Records excerpted from a collection:

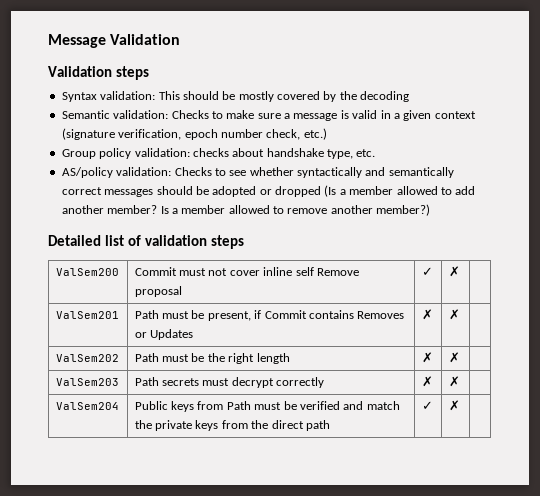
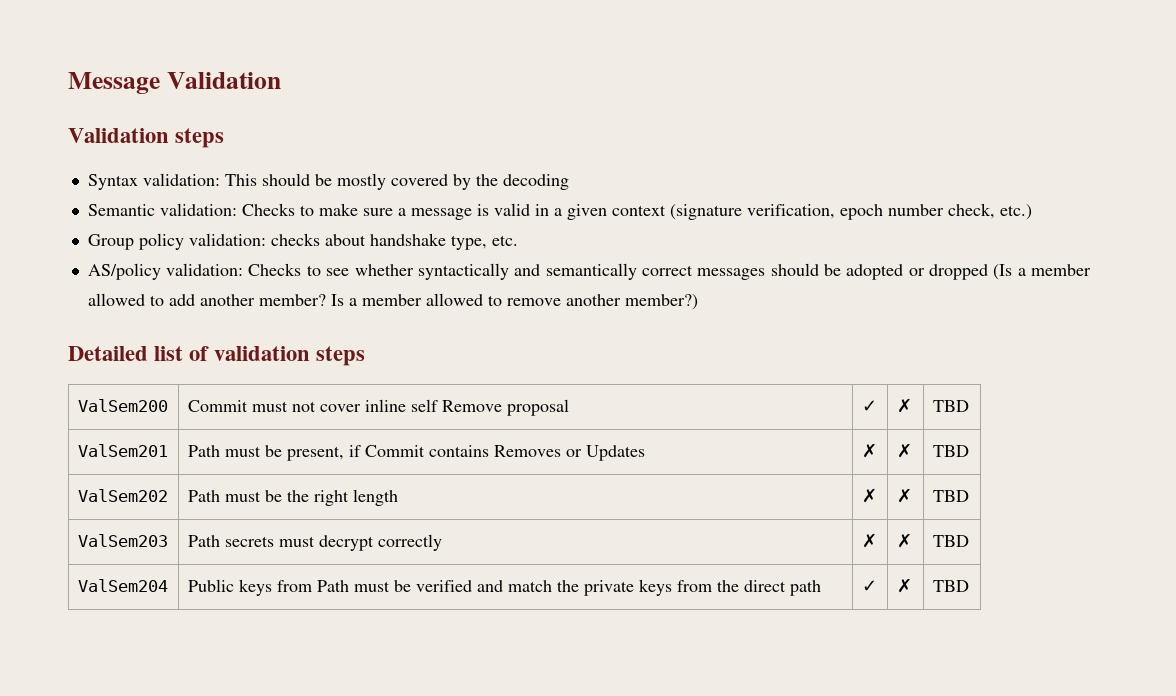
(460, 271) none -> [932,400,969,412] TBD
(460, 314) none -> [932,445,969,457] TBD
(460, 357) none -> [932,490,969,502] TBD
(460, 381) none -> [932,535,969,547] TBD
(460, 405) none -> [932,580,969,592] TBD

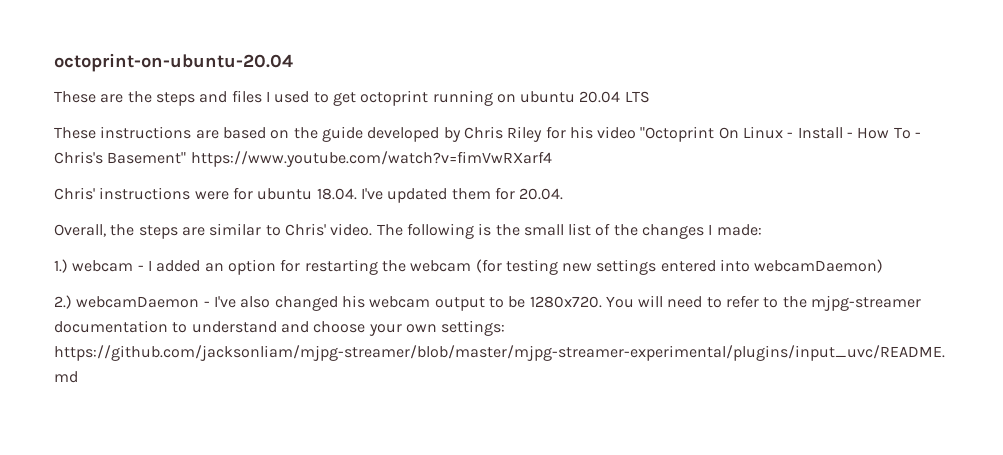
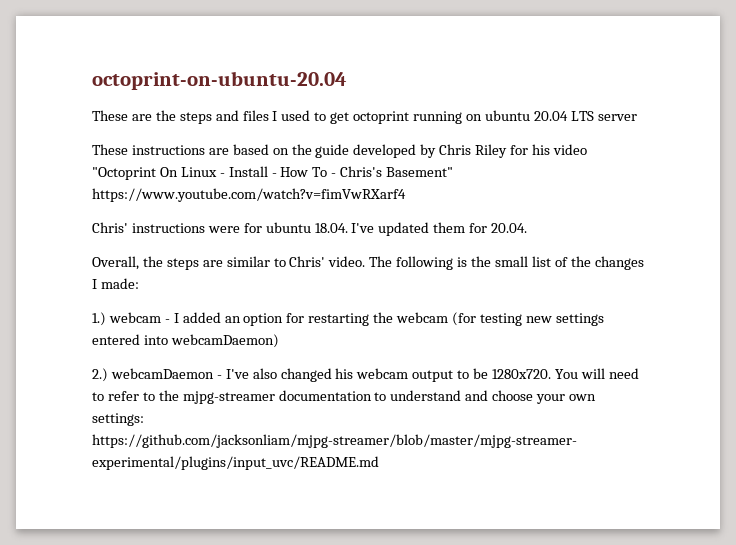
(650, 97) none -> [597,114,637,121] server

§ Activity: Return every entry exactly, dropping the pictures.

§ Answer to this task:
(460, 271) none -> [932,400,969,412] TBD
(460, 314) none -> [932,445,969,457] TBD
(460, 357) none -> [932,490,969,502] TBD
(460, 381) none -> [932,535,969,547] TBD
(460, 405) none -> [932,580,969,592] TBD

(650, 97) none -> [597,114,637,121] server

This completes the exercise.